START EXERCISE INPUT

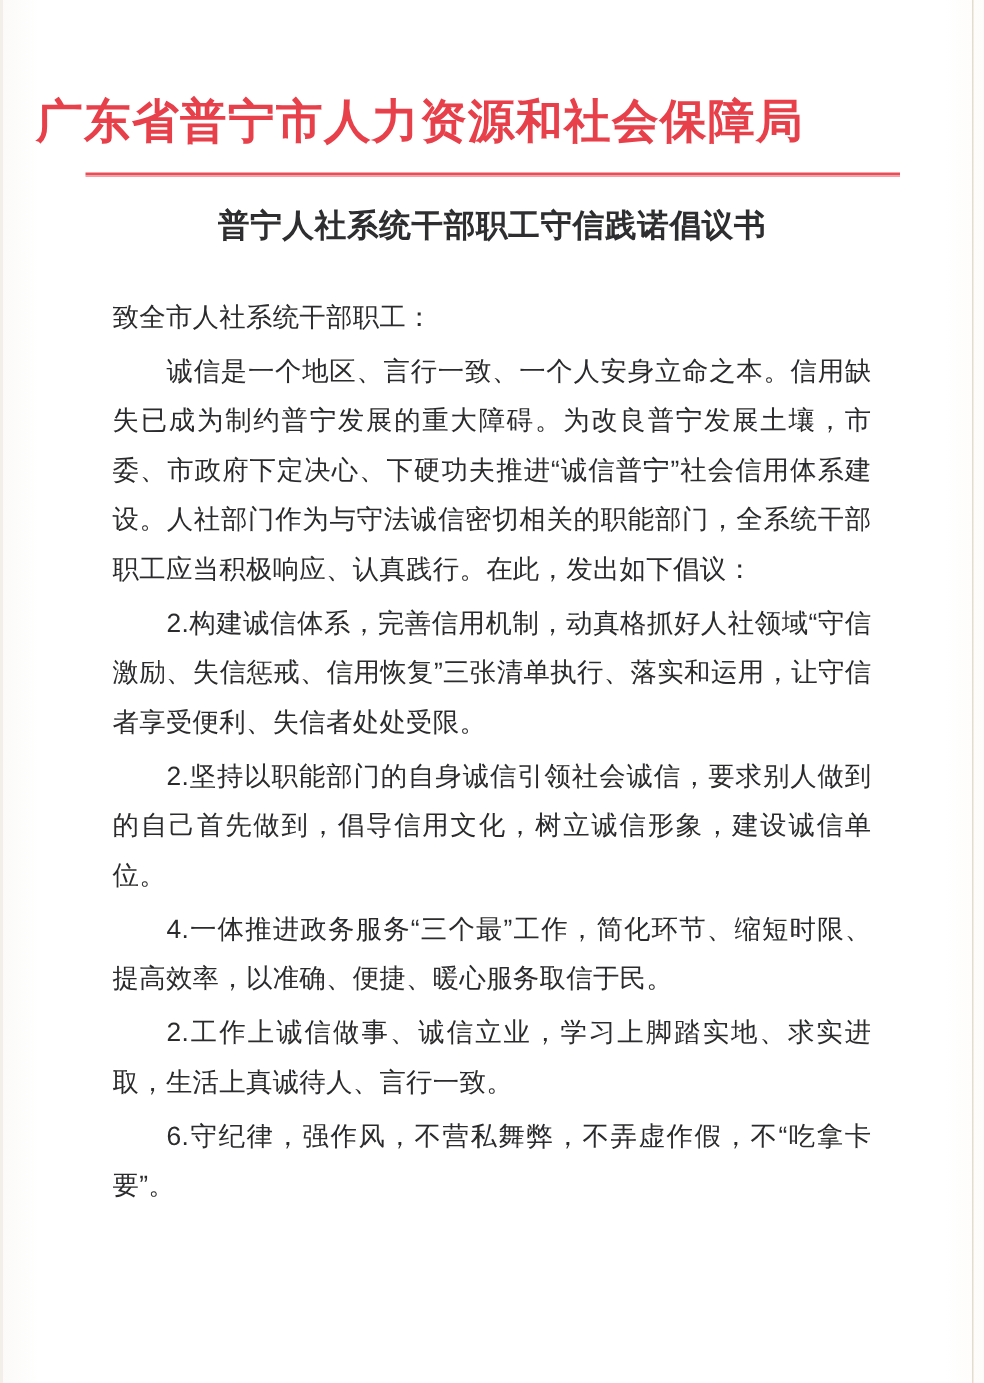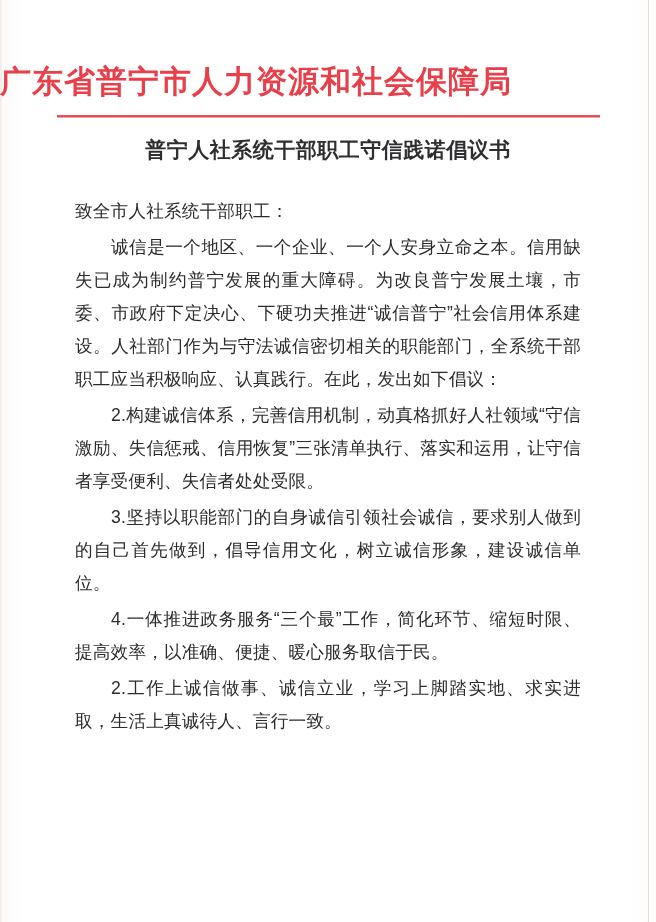--- a/index.html
+++ b/index.html
@@ -54,7 +54,7 @@
     left: 0;
     top: 62px;
     width: 536px;
-    text-align: left;
+    text-align: right;
   }
   .masthead-title {
     font-family: "DejaVu Serif", "Liberation Serif", serif;

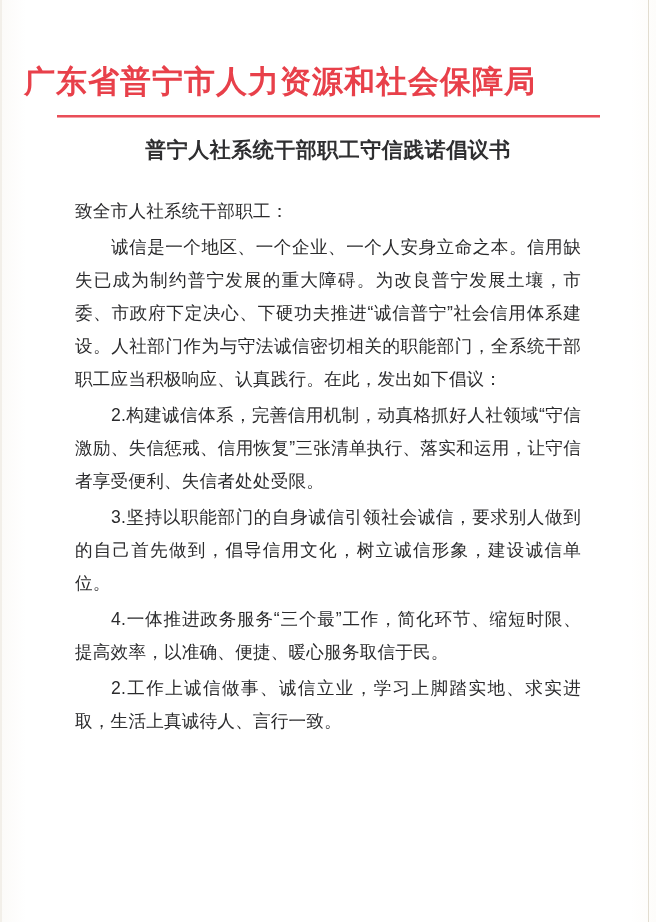--- a/index.html
+++ b/index.html
@@ -144,7 +144,7 @@
 
     <p class="para">致全市人社系统干部职工：</p>
 
-    <p class="para indent">诚信是一个地区、一个企业、一个人安身立命之本。信用缺失已成为制约普宁发展的重大障碍。为改良普宁发展土壤，市委、市政府下定决心、下硬功夫推进“诚信普宁”社会信用体系建设。人社部门作为与守法诚信密切相关的职能部门，全系统干部职工应当积极响应、认真践行。在此，发出如下倡议：</p>
+    <p class="para indent">诚信是一个地区、言行一致、一个人安身立命之本。信用缺失已成为制约普宁发展的重大障碍。为改良普宁发展土壤，市委、市政府下定决心、下硬功夫推进“诚信普宁”社会信用体系建设。人社部门作为与守法诚信密切相关的职能部门，全系统干部职工应当积极响应、认真践行。在此，发出如下倡议：</p>
 
 
     <p class="para indent">2.构建诚信体系，完善信用机制，动真格抓好人社领域“守信激励、失信惩戒、信用恢复”三张清单执行、落实和运用，让守信者享受便利、失信者处处受限。</p>

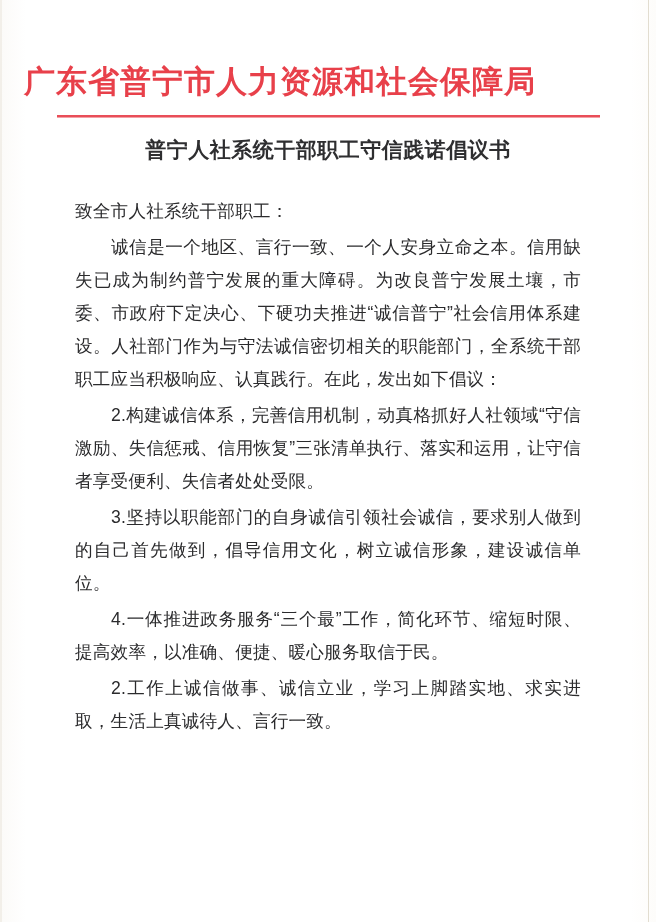--- a/index.html
+++ b/index.html
@@ -149,7 +149,7 @@
 
     <p class="para indent">2.构建诚信体系，完善信用机制，动真格抓好人社领域“守信激励、失信惩戒、信用恢复”三张清单执行、落实和运用，让守信者享受便利、失信者处处受限。</p>
 
-    <p class="para indent">3.坚持以职能部门的自身诚信引领社会诚信，要求别人做到的自己首先做到，倡导信用文化，树立诚信形象，建设诚信单位。</p>
+    <p class="para indent">2.坚持以职能部门的自身诚信引领社会诚信，要求别人做到的自己首先做到，倡导信用文化，树立诚信形象，建设诚信单位。</p>
 
     <p class="para indent">4.一体推进政务服务“三个最”工作，简化环节、缩短时限、提高效率，以准确、便捷、暖心服务取信于民。</p>
 

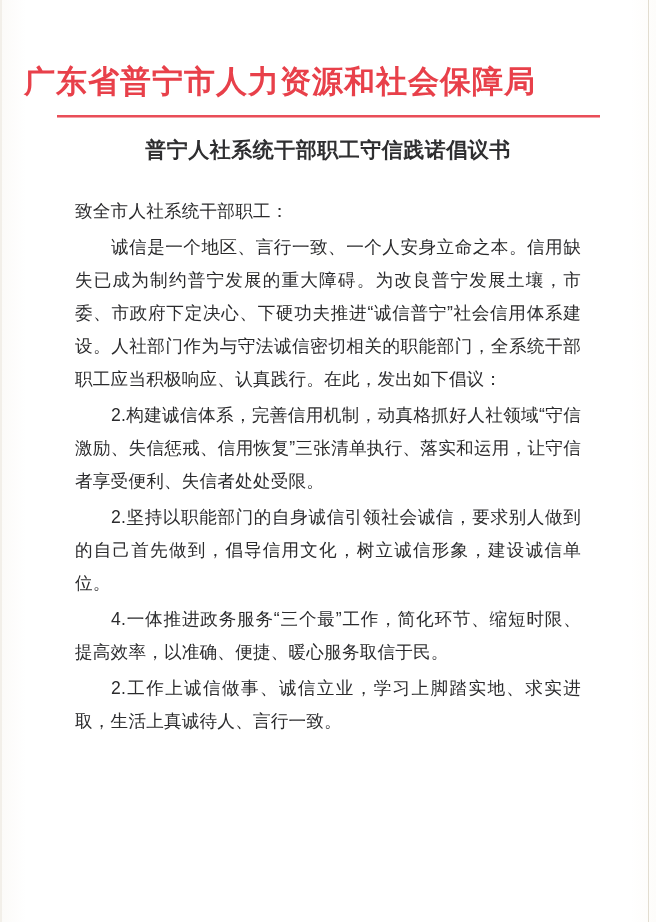--- a/index.html
+++ b/index.html
@@ -155,6 +155,7 @@
 
     <p class="para indent">2.工作上诚信做事、诚信立业，学习上脚踏实地、求实进取，生活上真诚待人、言行一致。</p>
 
+    <p class="para indent">6.守纪律，强作风，不营私舞弊，不弄虚作假，不“吃拿卡要”。</p>
 
 
   </div>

END EXERCISE INPUT

> _GOAL OF THE EXERCISE_: Copy the whole listing exactly, excluding the pictures in it.

> _RESPONSE AREA_:
--- a/index.html
+++ b/index.html
@@ -54,7 +54,7 @@
     left: 0;
     top: 62px;
     width: 536px;
-    text-align: left;
+    text-align: right;
   }
   .masthead-title {
     font-family: "DejaVu Serif", "Liberation Serif", serif;

--- a/index.html
+++ b/index.html
@@ -144,7 +144,7 @@
 
     <p class="para">致全市人社系统干部职工：</p>
 
-    <p class="para indent">诚信是一个地区、一个企业、一个人安身立命之本。信用缺失已成为制约普宁发展的重大障碍。为改良普宁发展土壤，市委、市政府下定决心、下硬功夫推进“诚信普宁”社会信用体系建设。人社部门作为与守法诚信密切相关的职能部门，全系统干部职工应当积极响应、认真践行。在此，发出如下倡议：</p>
+    <p class="para indent">诚信是一个地区、言行一致、一个人安身立命之本。信用缺失已成为制约普宁发展的重大障碍。为改良普宁发展土壤，市委、市政府下定决心、下硬功夫推进“诚信普宁”社会信用体系建设。人社部门作为与守法诚信密切相关的职能部门，全系统干部职工应当积极响应、认真践行。在此，发出如下倡议：</p>
 
 
     <p class="para indent">2.构建诚信体系，完善信用机制，动真格抓好人社领域“守信激励、失信惩戒、信用恢复”三张清单执行、落实和运用，让守信者享受便利、失信者处处受限。</p>

--- a/index.html
+++ b/index.html
@@ -149,7 +149,7 @@
 
     <p class="para indent">2.构建诚信体系，完善信用机制，动真格抓好人社领域“守信激励、失信惩戒、信用恢复”三张清单执行、落实和运用，让守信者享受便利、失信者处处受限。</p>
 
-    <p class="para indent">3.坚持以职能部门的自身诚信引领社会诚信，要求别人做到的自己首先做到，倡导信用文化，树立诚信形象，建设诚信单位。</p>
+    <p class="para indent">2.坚持以职能部门的自身诚信引领社会诚信，要求别人做到的自己首先做到，倡导信用文化，树立诚信形象，建设诚信单位。</p>
 
     <p class="para indent">4.一体推进政务服务“三个最”工作，简化环节、缩短时限、提高效率，以准确、便捷、暖心服务取信于民。</p>
 

--- a/index.html
+++ b/index.html
@@ -155,6 +155,7 @@
 
     <p class="para indent">2.工作上诚信做事、诚信立业，学习上脚踏实地、求实进取，生活上真诚待人、言行一致。</p>
 
+    <p class="para indent">6.守纪律，强作风，不营私舞弊，不弄虚作假，不“吃拿卡要”。</p>
 
 
   </div>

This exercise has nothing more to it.